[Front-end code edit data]

********

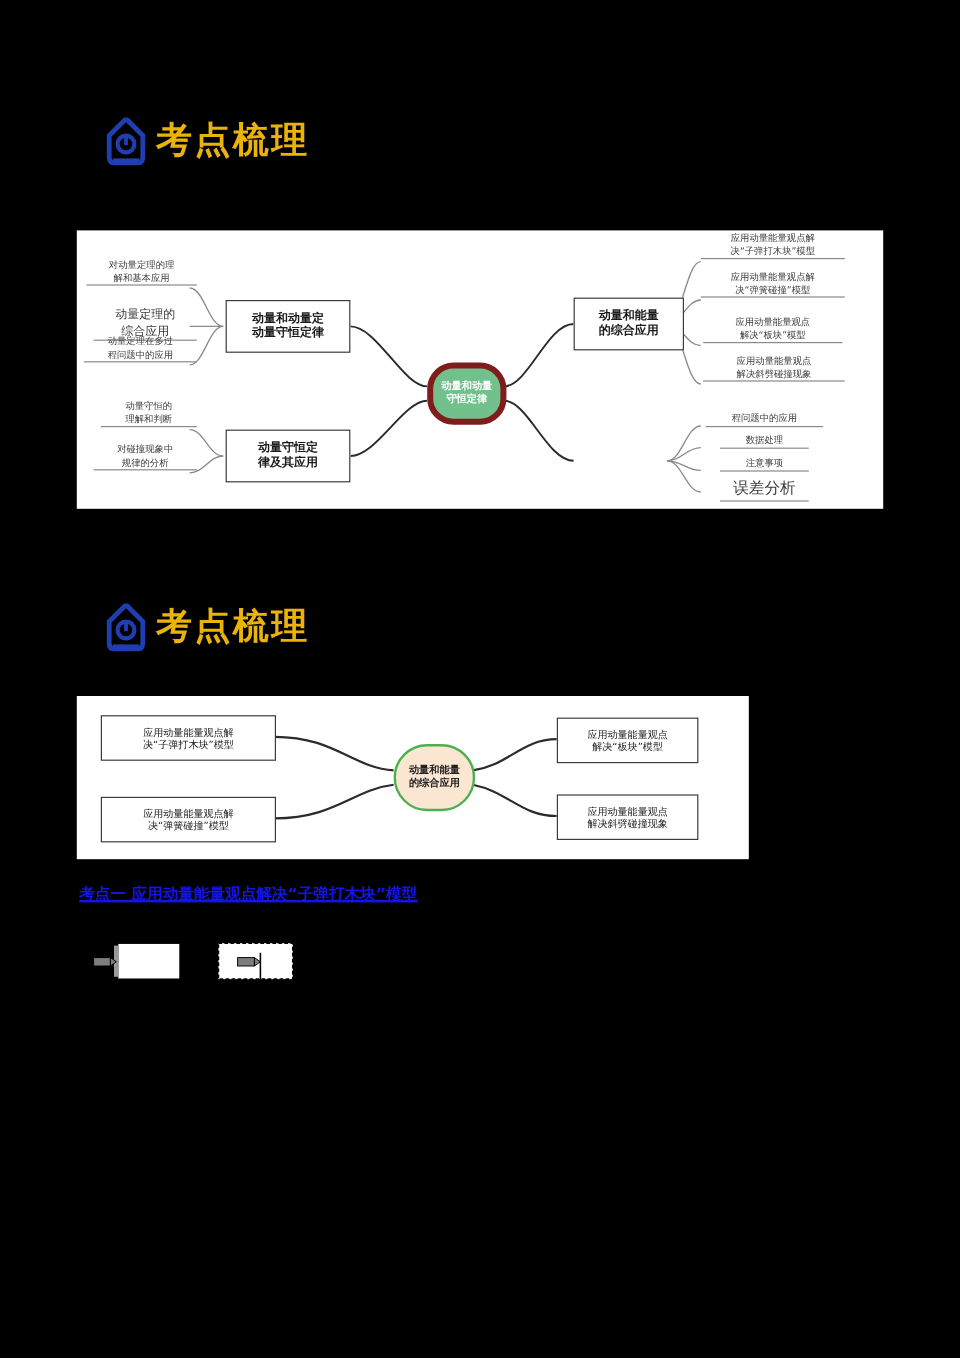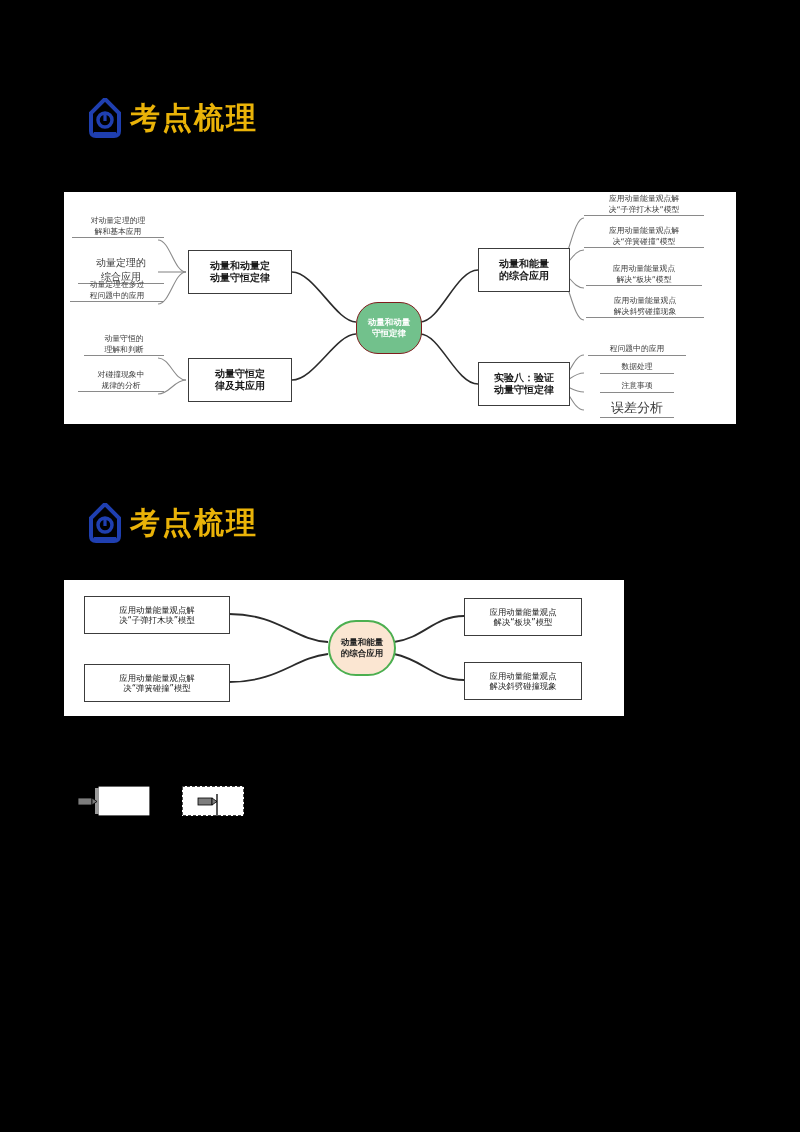"动量和动量" .node-center-green { border: 1px solid #7f1d1d -> 5px solid #7f1d1d }
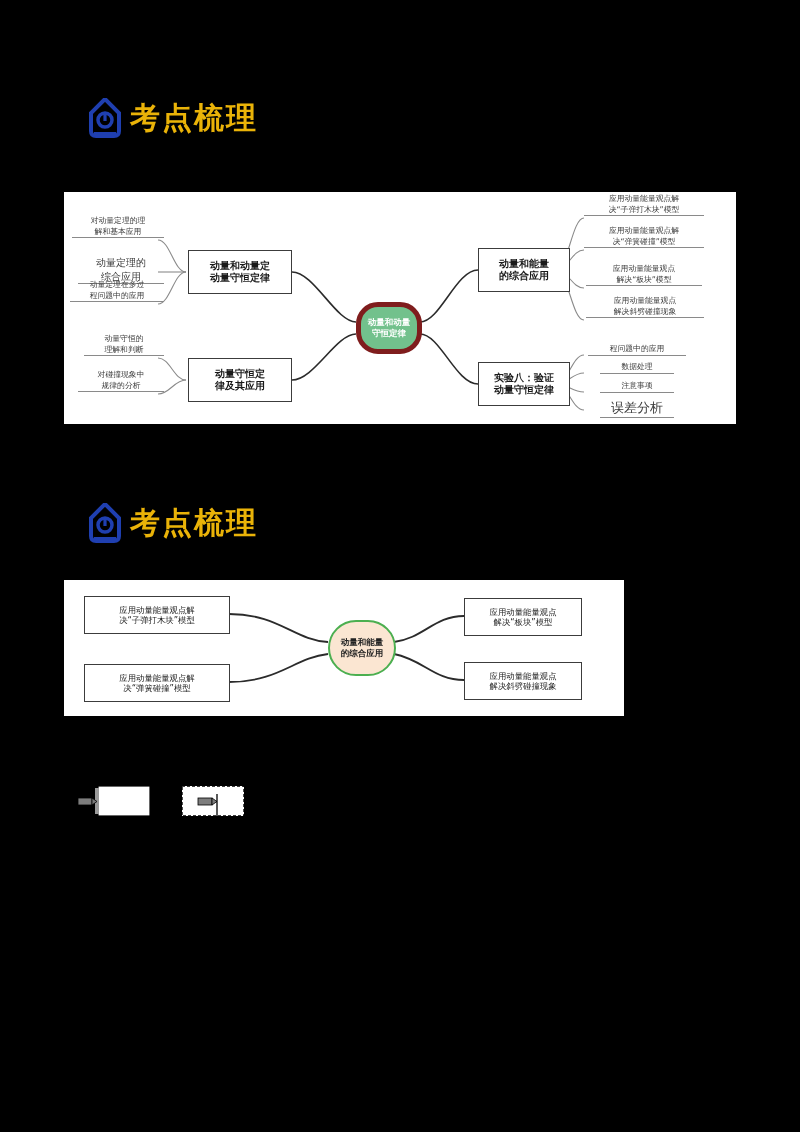"实验八：验证" div.node-box { html: <div> <span>实验八：验证 动量守恒定律</span> </div> -> none }
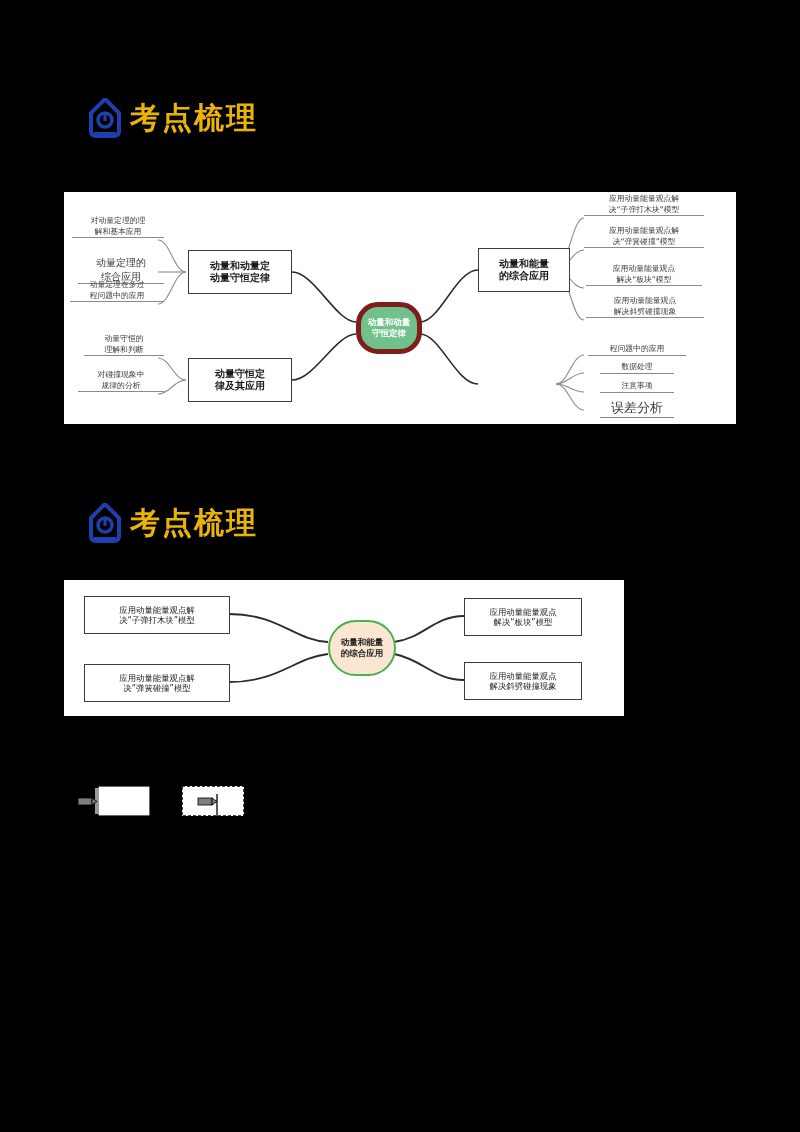"考点一 应用动量能量观点解决“子弹打木块”模型" div.blue-line { html: none -> <div>考点一 应用动量能量观点解决“子弹打木块”模型</div> }
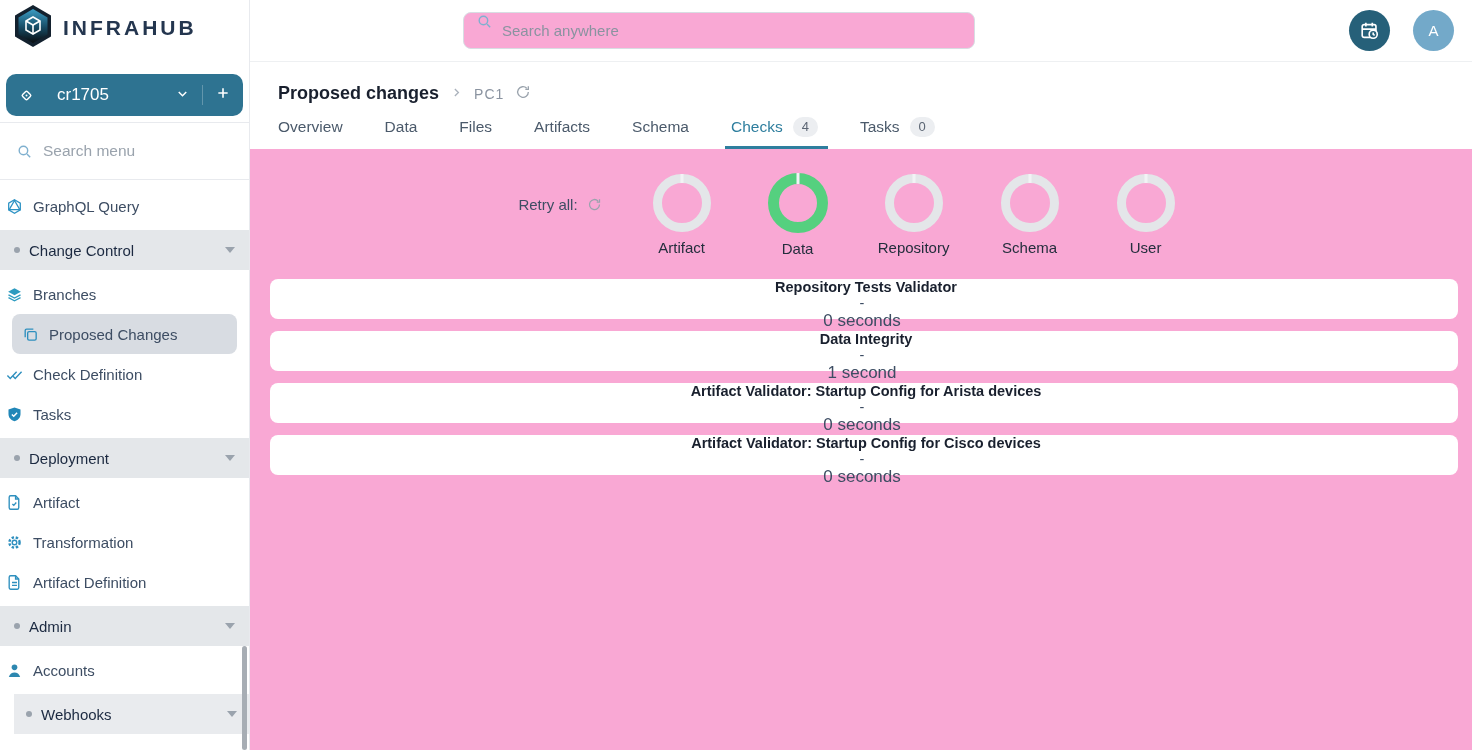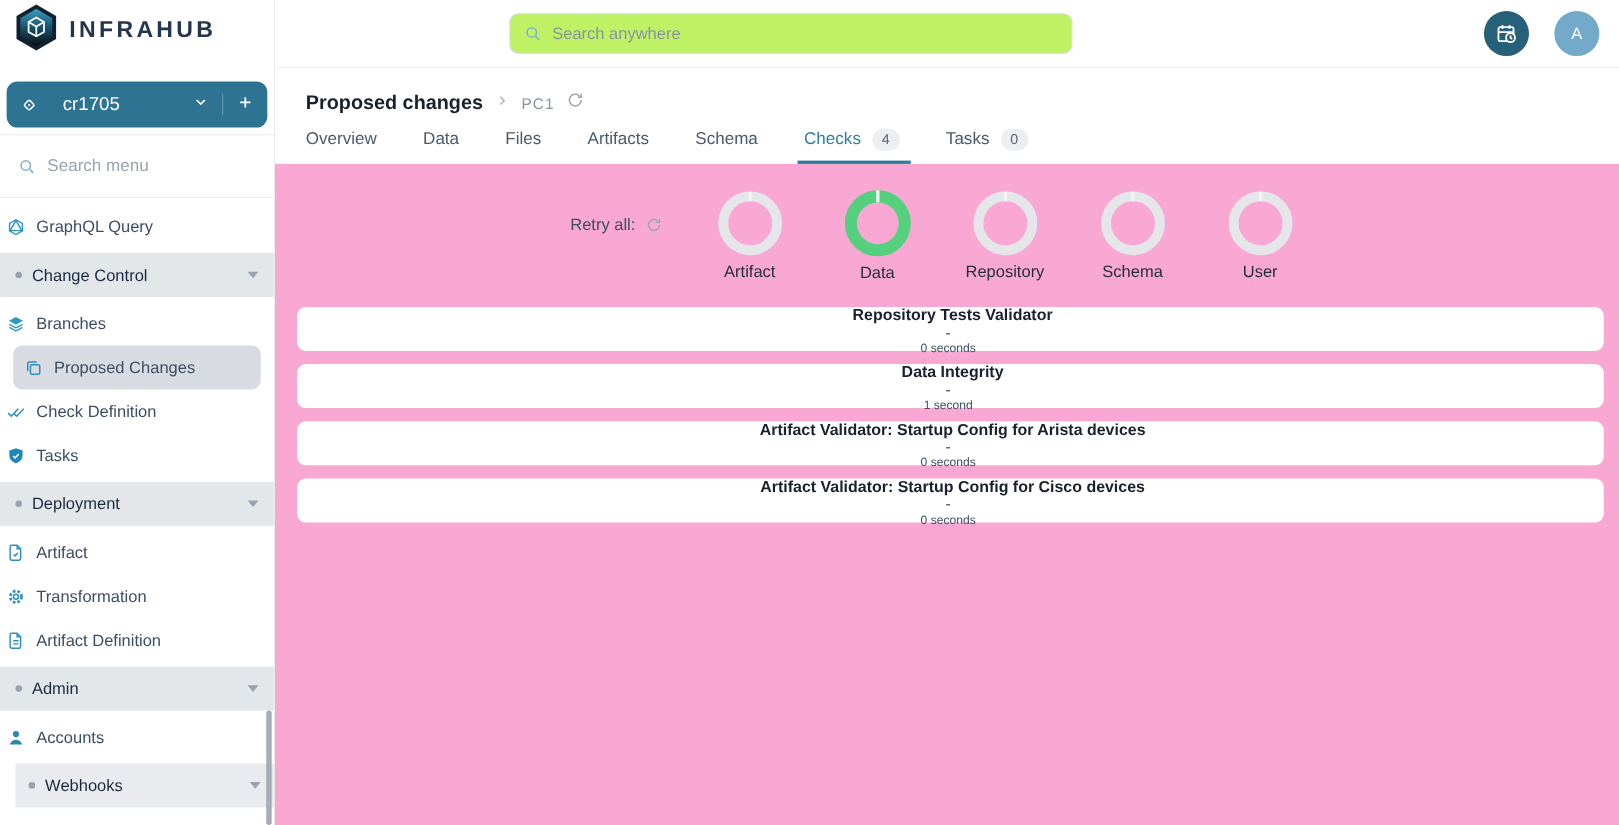"Search anywhere" .search-any { align-items: center -> none; background: #bef264 -> #f9a8d4 }
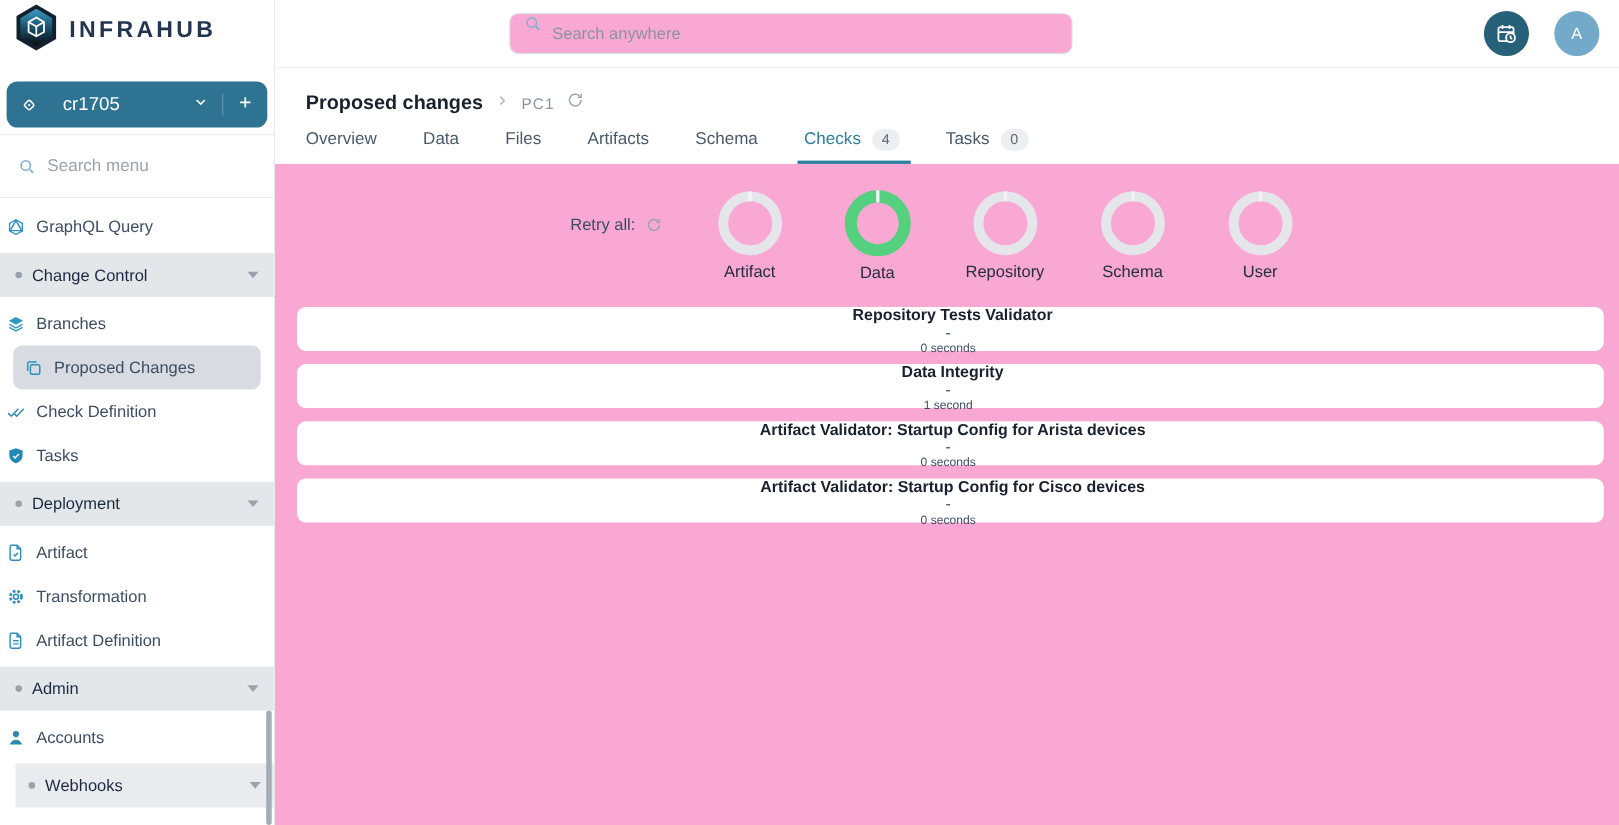"0 seconds" .row-duration { font-size: 11px -> 17px }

********

What to do:
Copy out the entries exactly. No pictures.

Result of this task:
"动量和动量" .node-center-green { border: 1px solid #7f1d1d -> 5px solid #7f1d1d }
"实验八：验证" div.node-box { html: <div> <span>实验八：验证 动量守恒定律</span> </div> -> none }
"考点一 应用动量能量观点解决“子弹打木块”模型" div.blue-line { html: none -> <div>考点一 应用动量能量观点解决“子弹打木块”模型</div> }
"Search anywhere" .search-any { align-items: center -> none; background: #bef264 -> #f9a8d4 }
"0 seconds" .row-duration { font-size: 11px -> 17px }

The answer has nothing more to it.